Royal tours to Canada are almost never seen as exercises in political damage control.

Sept. 25, 2016

If you listen to news anchors drone on about these visits, you would think that public relations was the last thing on anyone's agenda.

But anyone would have to be naive not to think that the prime minister's office helped shape the itinerary for this week's visit by the Duke and Duchess of Cambridge.

September 25th, 2016September 25th, 2016Today in Vancouver, their stop at the Immigrant Services Society of B.C.'s new Welcome House showcased not only William and Kate, but also Prime Minister Justin Trudeau in a photo op that has been seen around the world.

That's to be expected. The same can also be said of the stop by the Kitsilano Coast Guard base, which was reopened by the Trudeau government.

But what's especially noticeable about this Royal tour is the number of stops in First Nations communities.

On Monday (September 24), Prince William and Kate will fly into Bella Bella to see the Great Bear Rainforest. This part of the tour includes a stop at the Heiltsuk First Nation.

The next day the Royals will be in Carcross to visit a mountain bike trail created by the Carcross/Tagish First Nation. I, for one, won't be surprised if Prince William and Trudeau are photographed cruising the trails on two-wheelers with indigenous youth.

On Friday (September 26), William and Kate will be paddling in a canoe in Haida Gwaii. Canoeing, of course, also happens to be a favourite pastime of the Trudeau family.

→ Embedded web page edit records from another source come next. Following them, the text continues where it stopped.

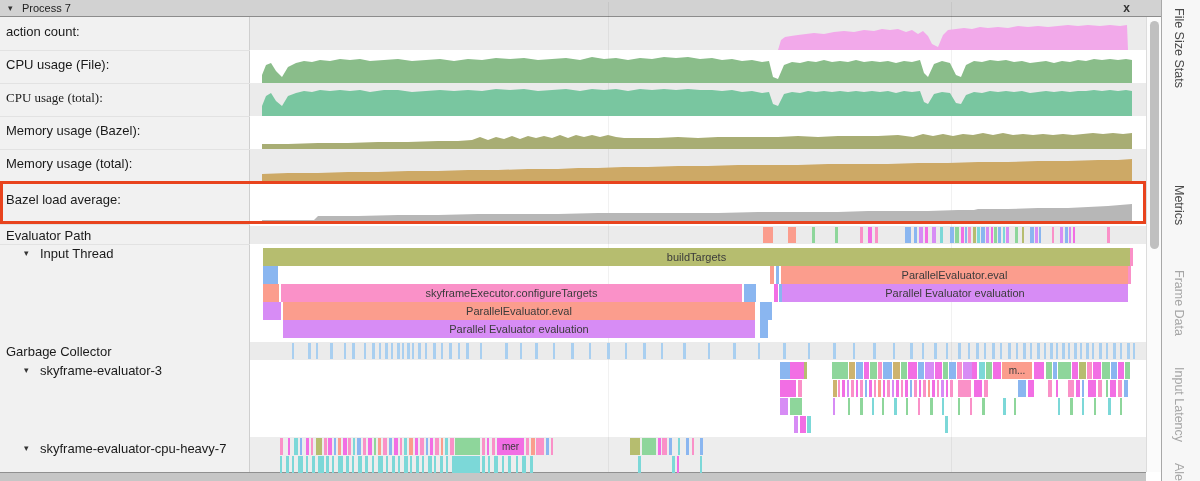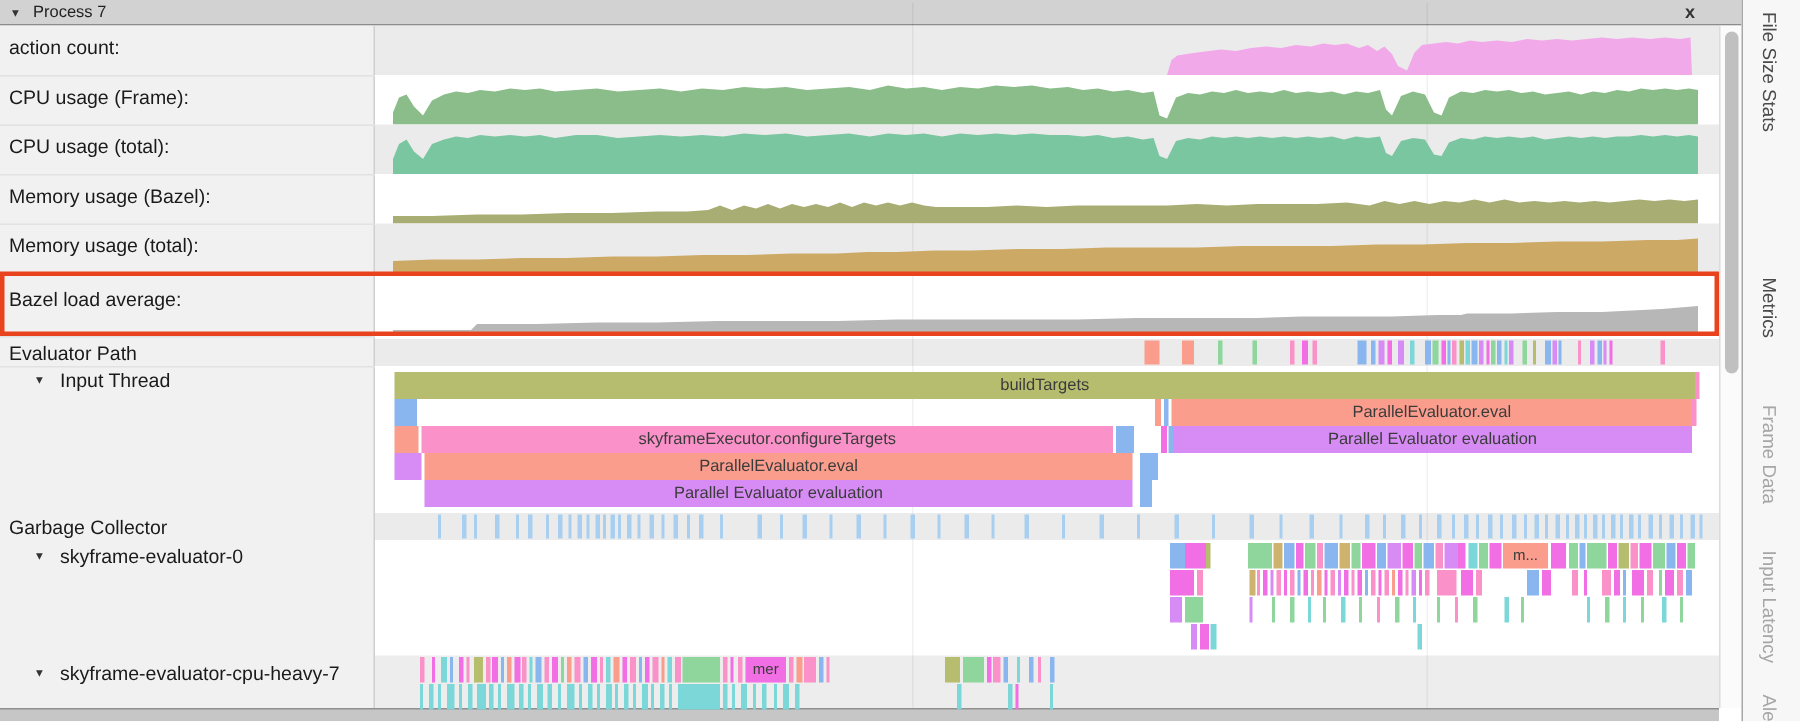--- a/index.html
+++ b/index.html
@@ -72,7 +72,7 @@
       <div class="gridline" style="left: 608px; top: 2px; height: 470px;"></div>
       <div class="gridline" style="left: 951px; top: 2px; height: 470px;"></div>
       <div class="tlabel" style="left: 6px; top: 24px;">action count:</div>
-      <div class="tlabel" style="left: 6px; top: 57px;">CPU usage (Frame):</div>
+      <div class="tlabel" style="left: 6px; top: 57px;">CPU usage (File):</div>
       <div class="tlabel" style="left: 6px; top: 90px;">CPU usage (total):</div>
       <div class="tlabel" style="left: 6px; top: 123px;">Memory usage (Bazel):</div>
       <div class="tlabel" style="left: 6px; top: 156px;">Memory usage (total):</div>

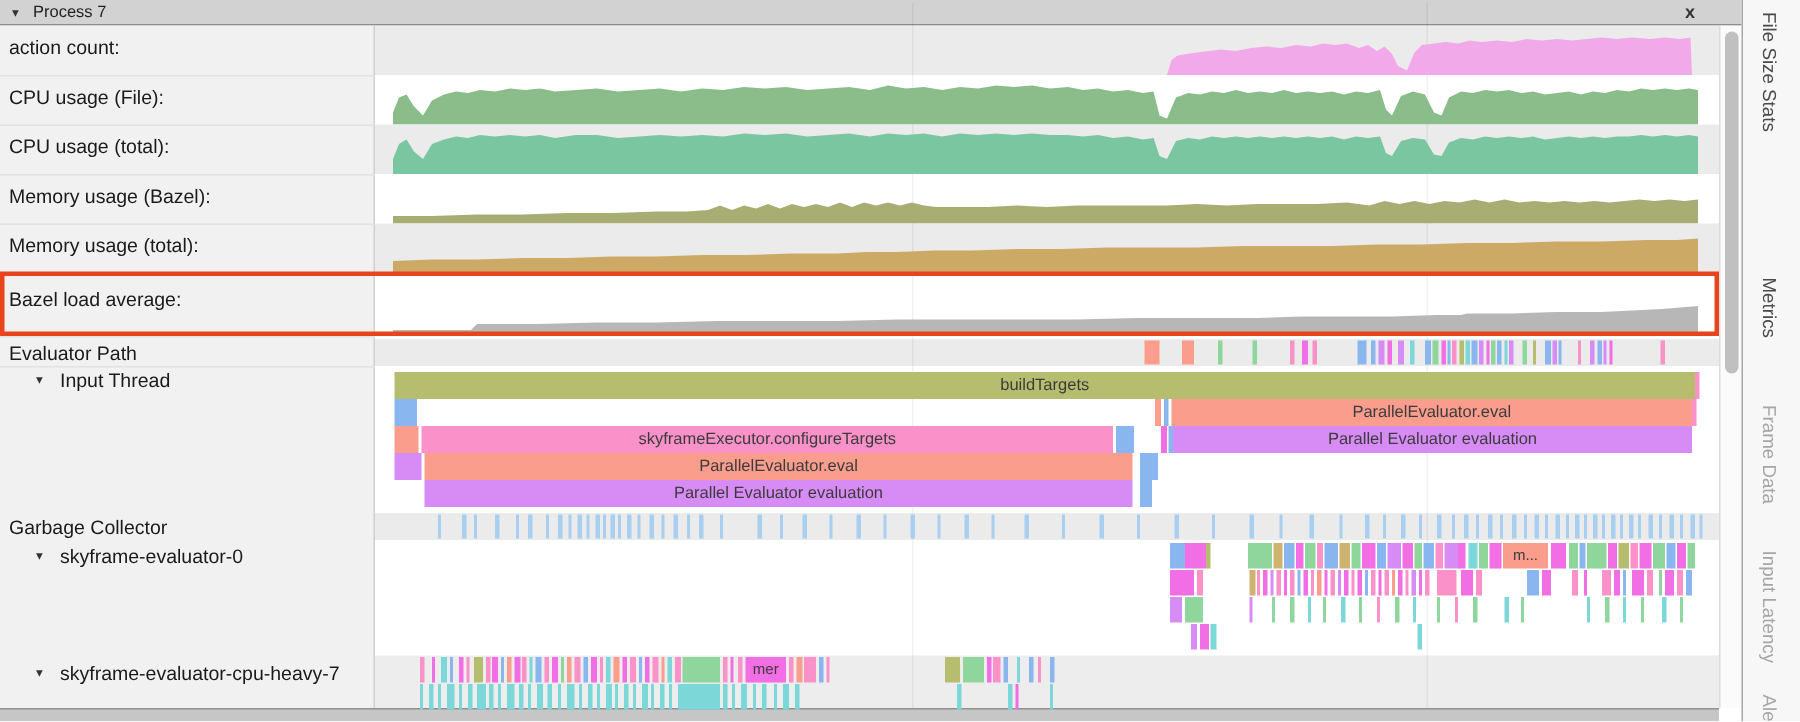--- a/index.html
+++ b/index.html
@@ -73,7 +73,7 @@
       <div class="gridline" style="left: 951px; top: 2px; height: 470px;"></div>
       <div class="tlabel" style="left: 6px; top: 24px;">action count:</div>
       <div class="tlabel" style="left: 6px; top: 57px;">CPU usage (File):</div>
-      <div class="tlabel" style="left: 6px; top: 90px;">CPU usage (total):</div>
+      <div class="tlabel" style="left: 6px; top: 90px; font-family: Liberation Serif, serif;">CPU usage (total):</div>
       <div class="tlabel" style="left: 6px; top: 123px;">Memory usage (Bazel):</div>
       <div class="tlabel" style="left: 6px; top: 156px;">Memory usage (total):</div>
       <div class="tlabel" style="left: 6px; top: 192px;">Bazel load average:</div>

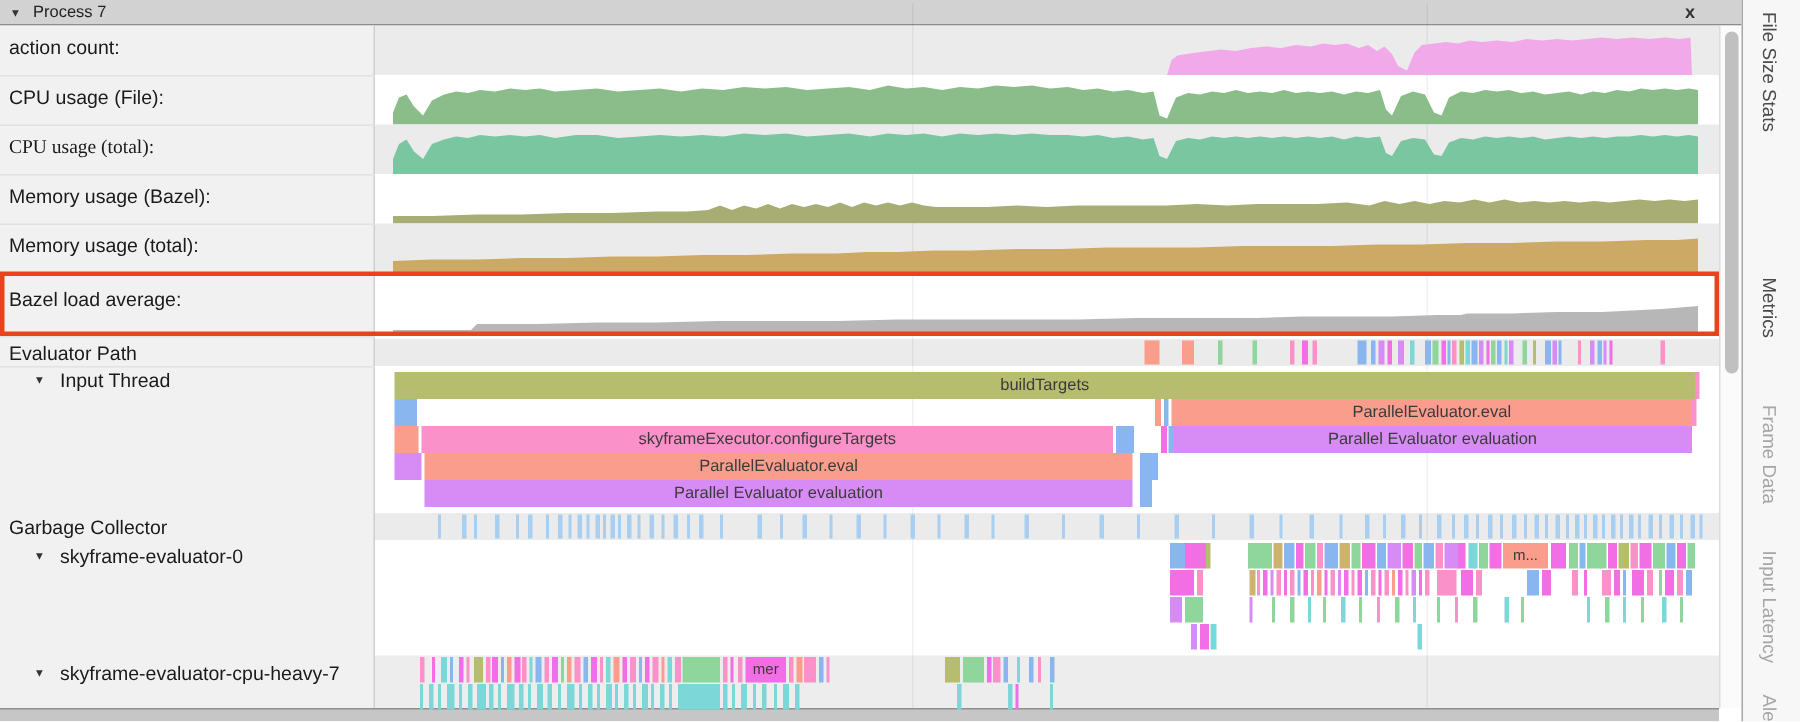--- a/index.html
+++ b/index.html
@@ -82,7 +82,7 @@
       <div class="tlabel" style="left: 40px; top: 246px;">Input Thread</div>
       <div class="tlabel" style="left: 6px; top: 344px;">Garbage Collector</div>
       <div class="arr" style="left: 24px; top: 365px;">▾</div>
-      <div class="tlabel" style="left: 40px; top: 363px;">skyframe-evaluator-0</div>
+      <div class="tlabel" style="left: 40px; top: 363px;">skyframe-evaluator-3</div>
       <div class="arr" style="left: 24px; top: 443px;">▾</div>
       <div class="tlabel" style="left: 40px; top: 441px;">skyframe-evaluator-cpu-heavy-7</div>
       <svg width="888" height="33" viewBox="0 0 888 33" preserveAspectRatio="none" class="counter-svg" style="top: 17px;">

The British Crown has traditionally had a special relationship with Canada's First Nations, which was reinforced by the Royal Proclamation of 1763. Coming after the Seven Years War, it acknowledged the continued existence of aboriginal title unless a treaty was signed extinguishing that right.

So it's not out of the ordinary that a Royal tour would include an indigenous component.

But the extent of aboriginal involvement in this visit has me wondering if there's another agenda at play.

Trudeau is already under fire in some quarters in B.C. after his government granted permits for the $8.8-billion Site C dam in northeastern B.C.

Treaty 8 First Nations are fighting this megaproject in the courts. They're backed by Amnesty International, which has launched a human-rights campaign against the dam.

Meanwhile, there's widespread speculation that the Trudeau government will endorse a new pipeline to bring Alberta oil to the West Coast, despite intense opposition from Coastal First Nations. 

William and Kate's visits to First Nations communities have to be seen in this light.

A cynic might question if the prime minister is using the Royal couple to blunt criticism that the Liberal government's words on indigenous issues aren't being matched by its actions.

At the very least, William and Kate's stopovers will paint a benign image of aboriginal people for the international media covering this Canadian visit.

A picture can tell a thousand words, particularly if it involves a prince or a prime minister wearing a buckskin jacket and a feathered indigenous headdress. 

But the reality on the ground is often very different, particularly in Canada where aboriginal people have been subjected to centuries of repression, not to mention cultural genocide.